「麦秋」感想

  • 阿王 陽子
  • 2022/07/31 (Sun) 18:41:28
「東京物語」が薄れゆく家族の絆と悲哀、「晩春」が父と娘の離れがたい愛情と結婚について、をテーマにしているなら、この「麦秋」は、家族の団らんと結婚問題、家族の別れをテーマにしている。
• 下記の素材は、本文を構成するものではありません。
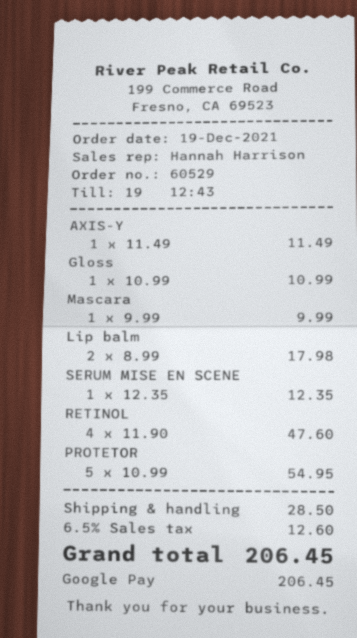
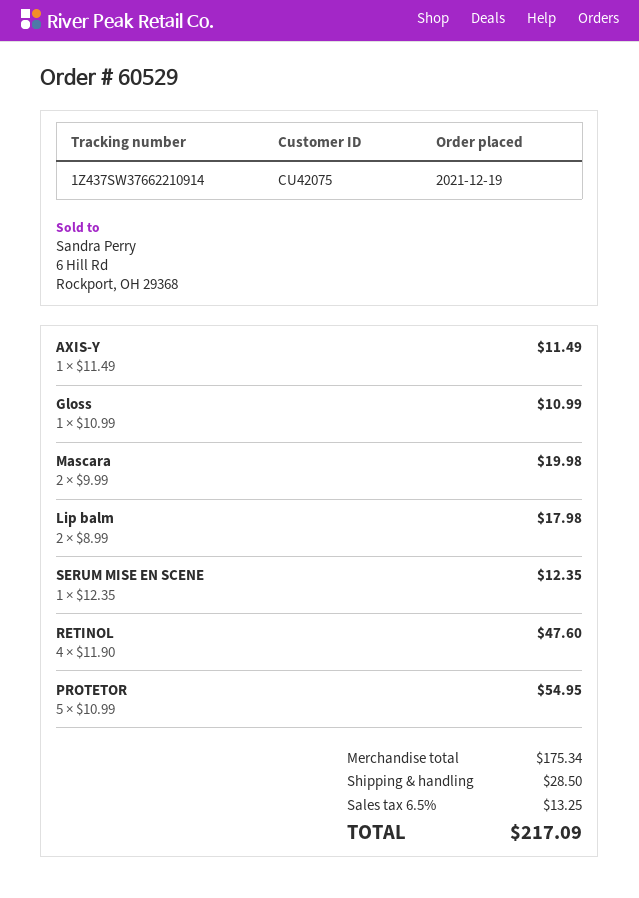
Mascara: 1 x 9.99 = 9.99 -> 2 x 9.99 = 19.98
tax: 6.5% = 12.60 -> 6.5% = 13.25
total: 206.45 -> 217.09

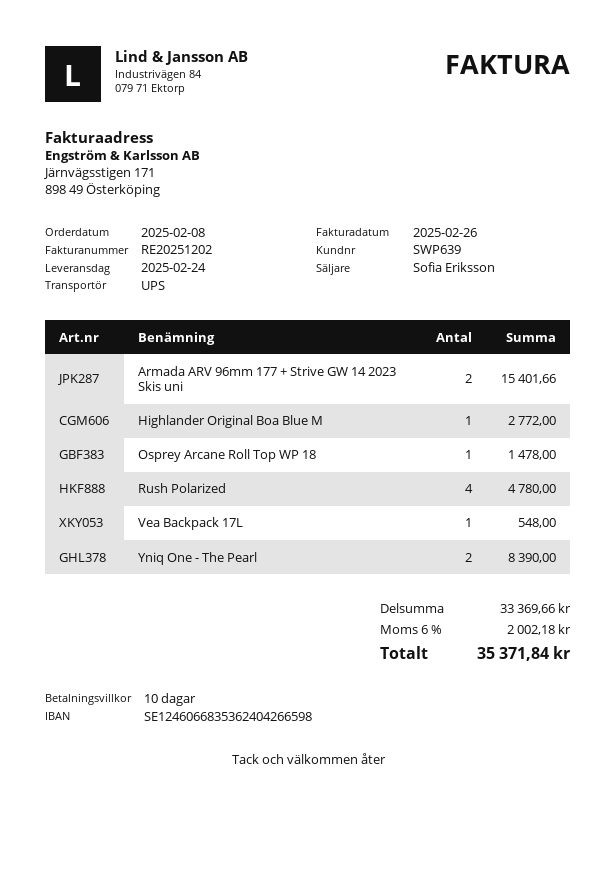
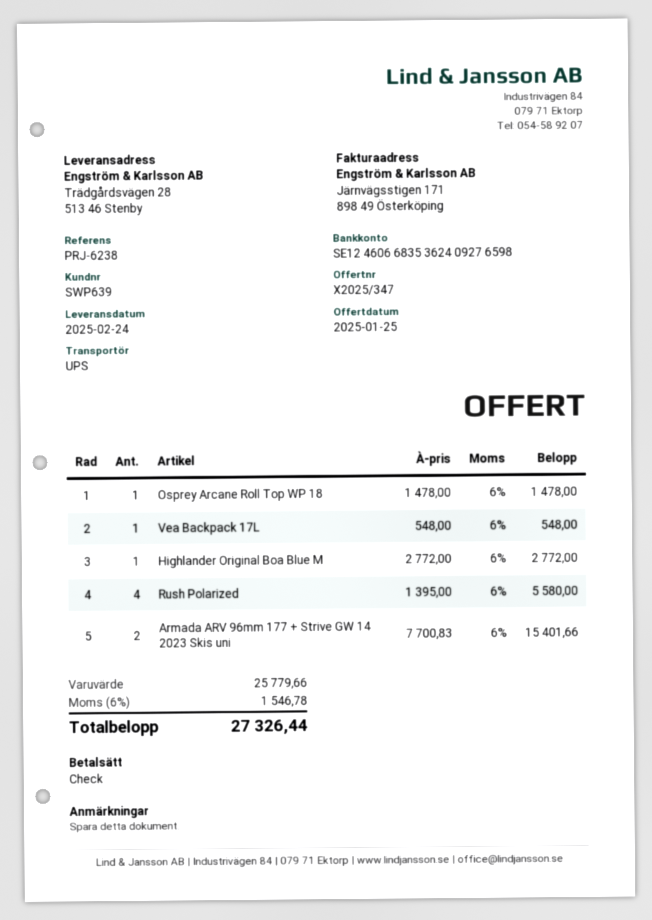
bank account: SE1246066835362404266598 -> SE1246066835362409276598
Rush Polarized: 4 for 4780.00 -> 4 for 5580.00
Yniq One - The Pearl: 2 for 8390.00 -> none
subtotal: 33369.66 -> 25779.66
tax: 6% = 2002.18 -> 6% = 1546.78
total: 35371.84 -> 27326.44

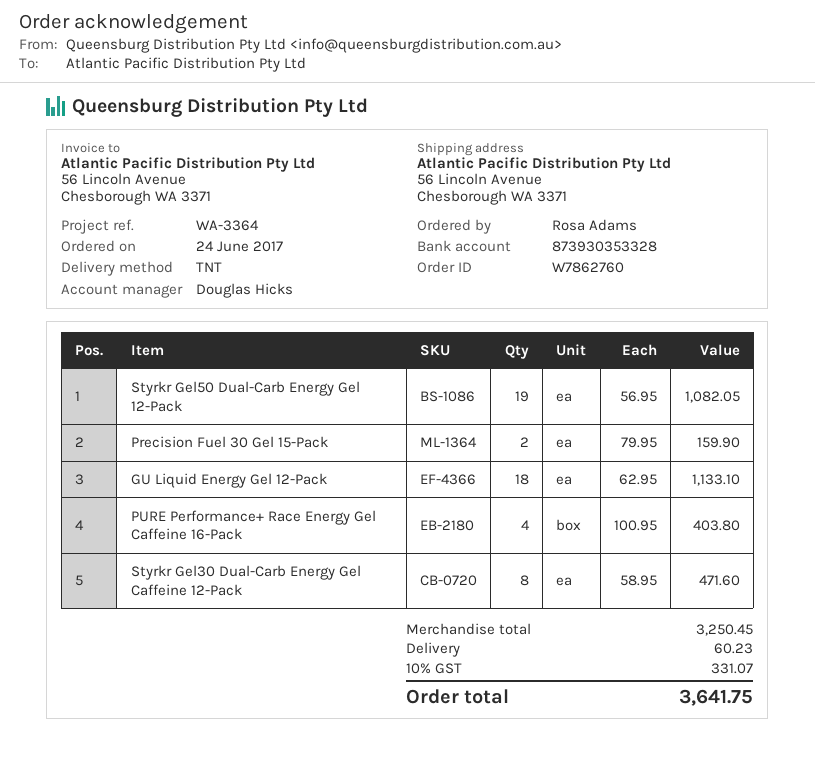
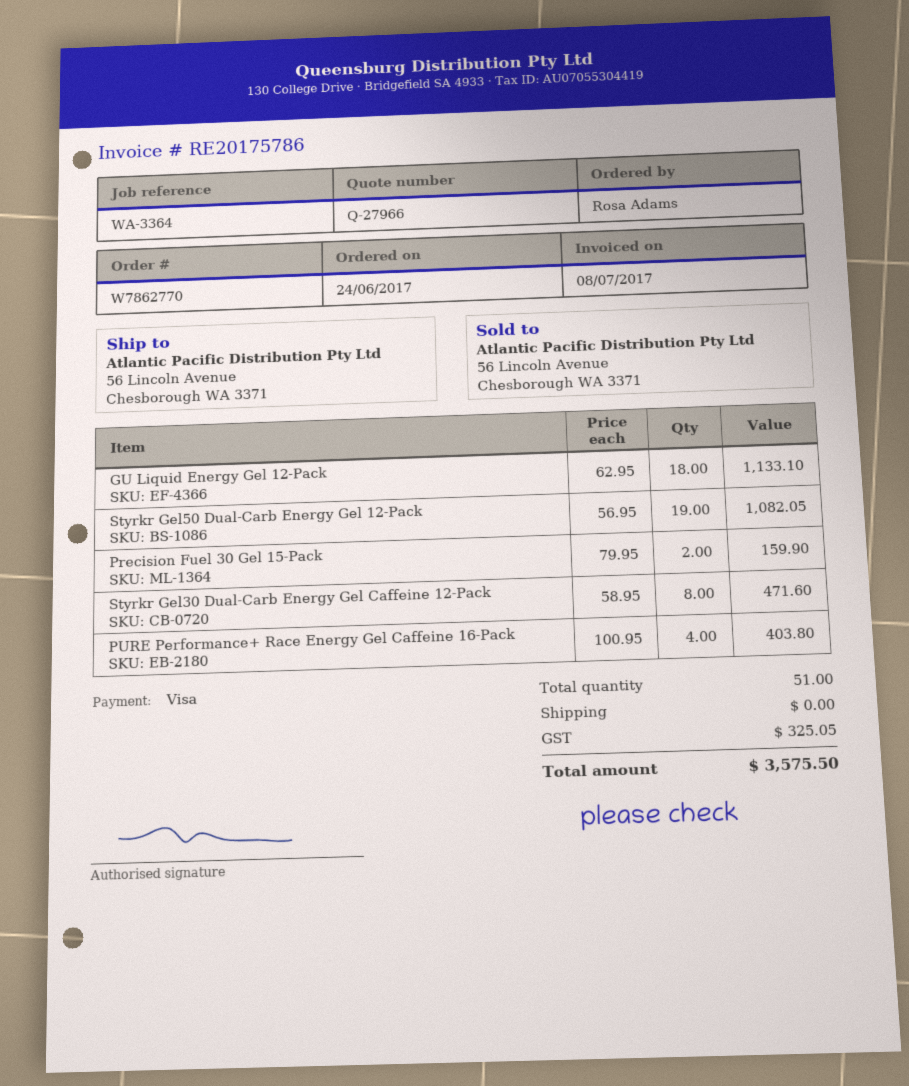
order number: W7862760 -> W7862770
shipping: 60.23 -> 0.00
tax: 331.07 -> 325.05
total: 3641.75 -> 3575.50

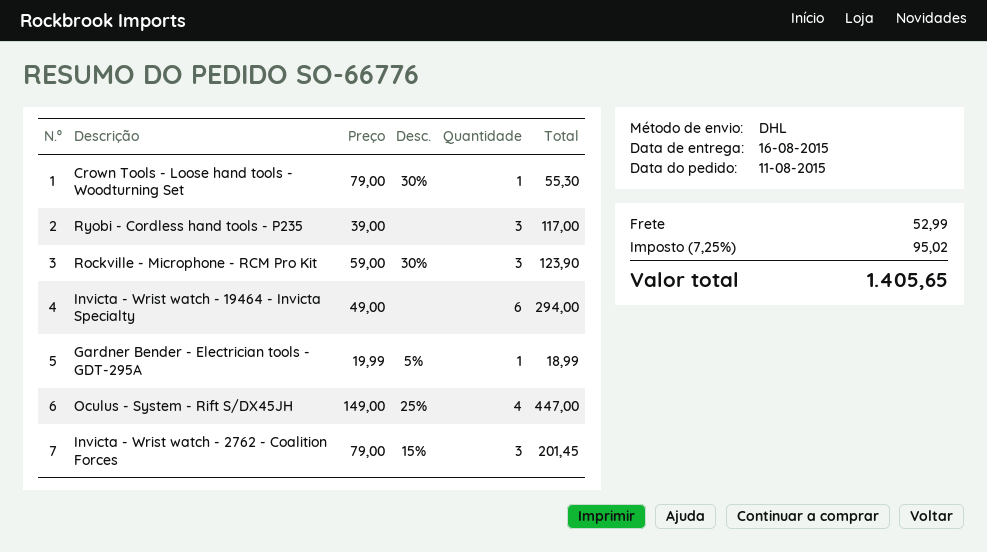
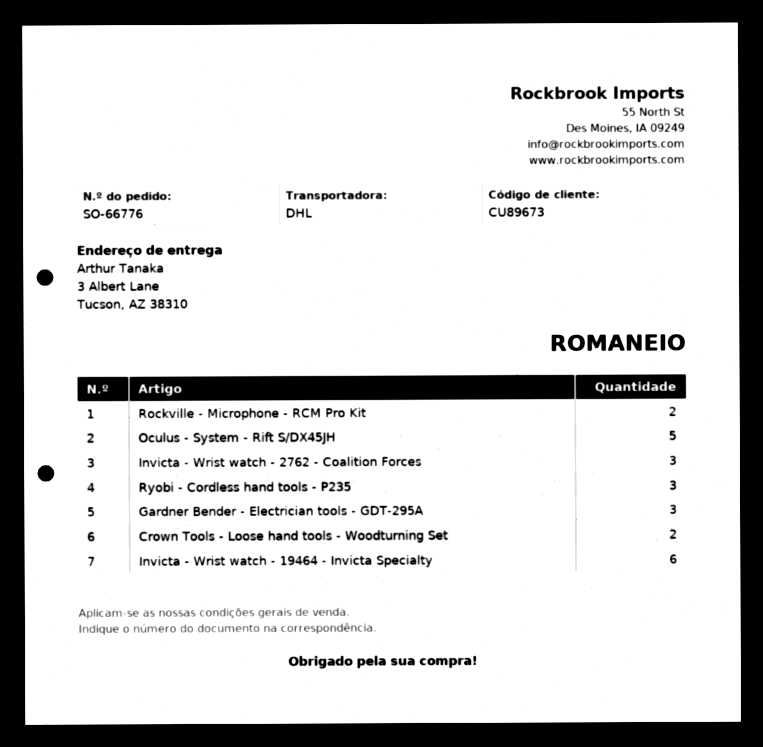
Crown Tools - Loose hand tools - Woodturning Set: 1 -> 2
Rockville - Microphone - RCM Pro Kit: 3 -> 2
Gardner Bender - Electrician tools - GDT-295A: 1 -> 3
Oculus - System - Rift S/DX45JH: 4 -> 5

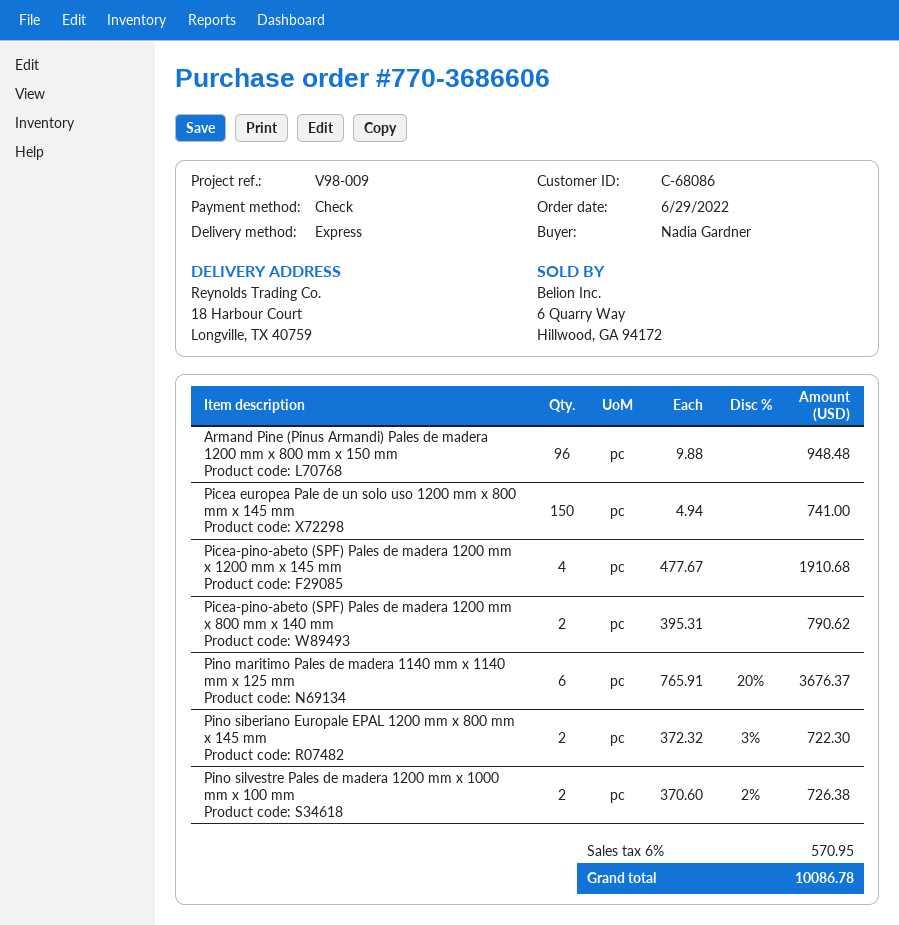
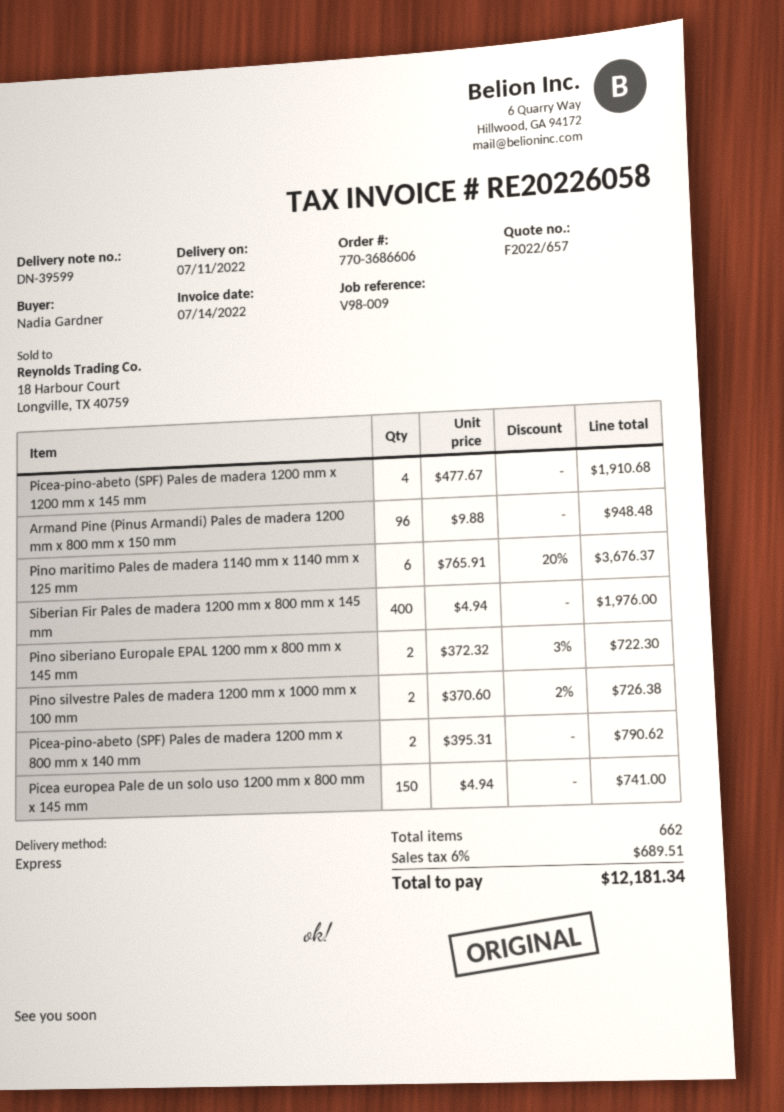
Siberian Fir Pales de madera 1200 mm x 800 mm x 145 mm: none -> 400 x 4.94 = 1976.00
tax: 6% = 570.95 -> 6% = 689.51
total: 10086.78 -> 12181.34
笠智衆は本作では紀子(原節子)の兄、康一を演じている。髪が黒いので若く見える!

「麦秋」の紀子は28歳。未婚で、嫁に行くことをもちかけられる。

原節子のタイピングの手元がテキトーな打ち方だったが(笑)、まあ、そこを見る映画ではないから良しとして、原は本作でも抜群に美しかった。また友人役の淡島千景が可愛くて、生き生きとしていた。若い。

ただ、気になったのはやはり現代との違和感だろう。

康一が紀子の結婚相手が40歳なので、28歳の「紀子の年齢では贅沢は言えない」と、言うのだが、なんだか違和感を感じた。

ひとまわり差の夫婦、恋人はざらにいるではないか。現代だとそうでも当時では違ったのかと認識した。

また、女友だちが言う、「未婚者に権利なし」も、いまはセクハラになってしまう禁句であるだろう。

紀子三部作をいっきに観て、笠智衆の老け役、原節子の類まれな美しさが印象深い。
また、「晩春」と「麦秋」は北鎌倉を舞台にしているが、文学的、歴史的な鎌倉のイメージが、小津映画の情感豊かな描写を引き出させている。

三部作で、斉藤高順、伊藤宣二らの、優しくせつない音楽が流れていたが、現代のうるさいBGMと比べて、とても素敵だと感じた。

8月は小津安二郎、黒澤明映画(これも父から借りた)、そして、ロバート・デ・ニーロ(「マイ・インターン」のまとめとして)予定である。